I'm using 2x4 stands on top of metal stands with the metal feet in cans of water to keep fire ants out of the hives. My stands are 19"X48" on metal shelving bases that are about 47"L by 15"W. The spacers are 16" long on 16" centers, and there are four for the 48" long pieces. They seem to be holding up well at two years old. There is a little warping but it's not bad yet. If I was going to put more than two hives on the stand, I would probably use 2x6 or 2x8 lumber. It is treated lumber but I still paint it to cut down on fumes and help keep the carpenter bees out. They work well for me. The metal shelving stands came from a big box store, fall bulbs are displayed on them. I was able to get several racks once the displays were empty.


----------



## My-smokepole (Apr 14, 2008)

I like 2x12 for the add height. On a cement block.


----------



## Michael Bush (Aug 2, 2002)

>I like 2x12 for the add height. On a cement block.

And I like 2 x 4 because the are lower to the ground (not putting on supers with a ladder) and don't blow over so easily. I don't see added height as a good thing...


----------



## Michael Bush (Aug 2, 2002)

Maybe I should elaborate. On a four foot by eight foot stand with heavy hives on it, you must add some support in the middle somewhere, and probably more than one place. If it's really high on one end because of the slope, that could be cement blocks or some kind of support built of wood. If it's something in between you can slip a four by four under it adjusted to whatever angle puts it in contact with the stand. Or an edgewise 2 x 6 etc. But an eight foot two by will not support hives full of honey without some support in the middle. If the ground is level this can be the ground, but if it's not you'll need to prop it up with something strong enough to hold a lot of weight.
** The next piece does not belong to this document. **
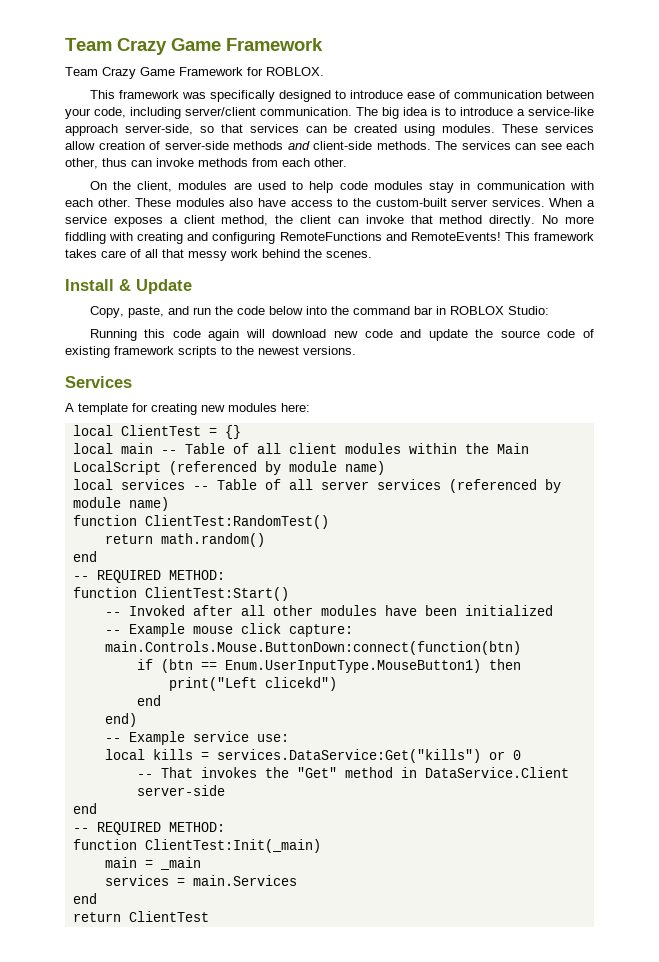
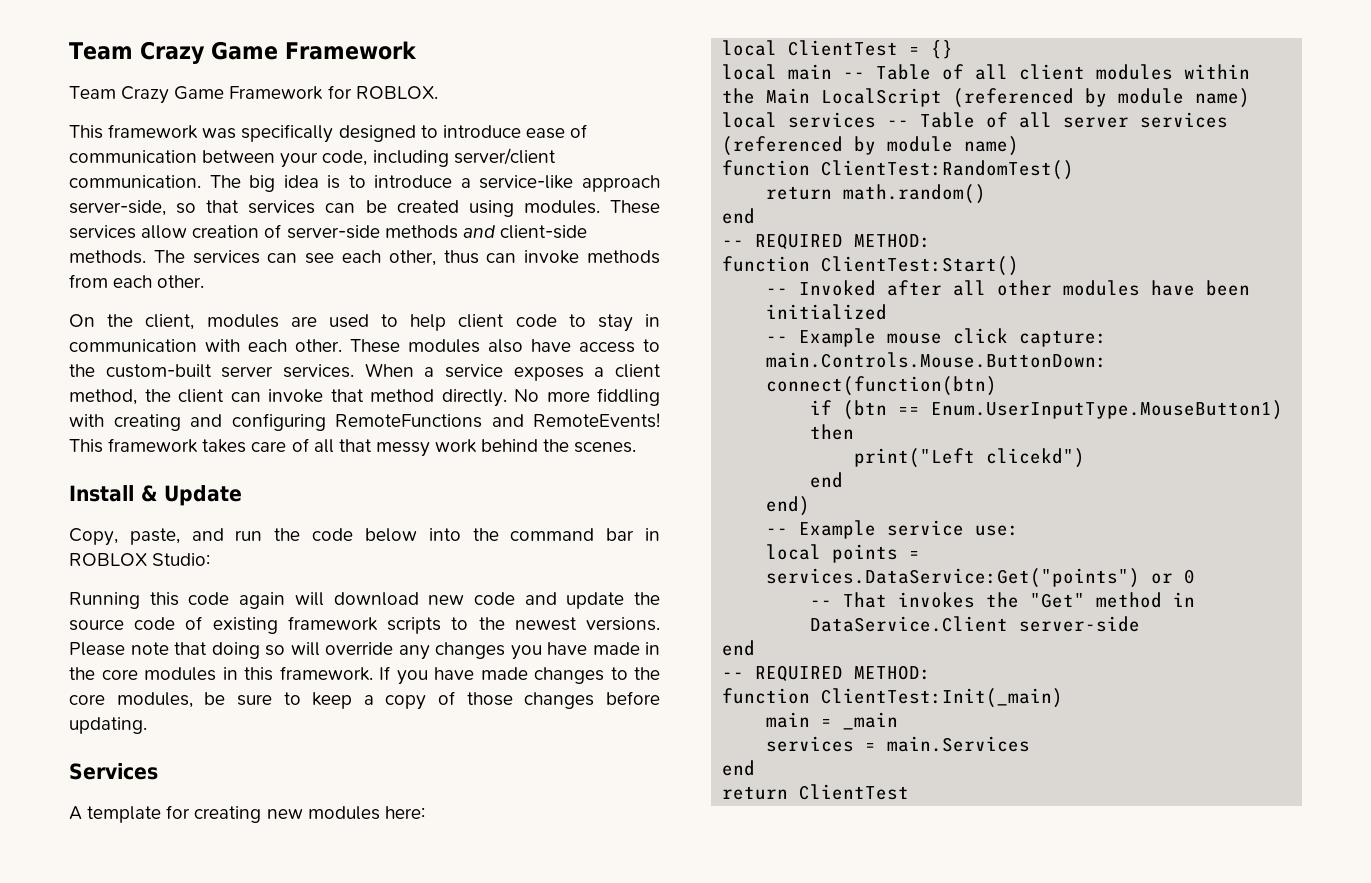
[339,181,423,190] code modules -> [458,314,586,328] client code to
(356, 350) none -> [69,642,660,660] [69,666,660,685] [69,691,660,710] [69,717,147,734] Please note that doing so will override any changes you have made in the core modules in this framework. If you have made changes to the core modules, be sure to keep a copy of those changes before updating.
[152,749,481,763] kills = services.DataService:Get("kills") -> [832,544,921,563] [766,568,1141,588] points = services.DataService:Get("points")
One booming hive in the middle of a honey flow might weigh 300 pounds. 14 of them might weigh two tons...


----------



## grozzie2 (Jun 3, 2011)

beeditch said:


> So this year I am making them from 2x4's instead of 1x's.


When we built some new stands this summer, I started by pounding old fenceposts, then cut them to hight, and put 4x4's on top. I'm using 8 feet spacing on the posts, with 16' 4x4. I expect these stands to last many years. Photo taken when most of the bees were in a yard elsewhere, and we built the new stands before they came home for the winter.


----------



## Tim KS (May 9, 2014)

If those stands start to warp or bend down, you can screw some 2x4 legs where ever you need one for added support. Personally I use 2x8's of treated lumber supported by cinder blocks.


----------



## Michael Palmer (Dec 29, 2006)

Cut up a 10' 2x4 PT. 2-4' and 2-1'. Nail the 1' pieces between the 4' pieces, 1' from the ends. Holds 2 hives. Lay directly on ground.


----------



## beeware10 (Jul 25, 2010)

the one mp decribed is what we used to use. If the short 2x4s are placed right the two hives can be pushed together for winter giving a dead air space under the hives. back then we used to wrap for the winter. not being able to work them from the side makes it not practical to place more than 2 on a stand. get them up in the air too high and its harder to take off honey etc.


----------



## snl (Nov 20, 2009)

Tim KS said:


> If those stands start to warp or bend down, you can screw some 2x4 legs where ever you need one for added support. Personally I use 2x8's of treated lumber supported by cinder blocks.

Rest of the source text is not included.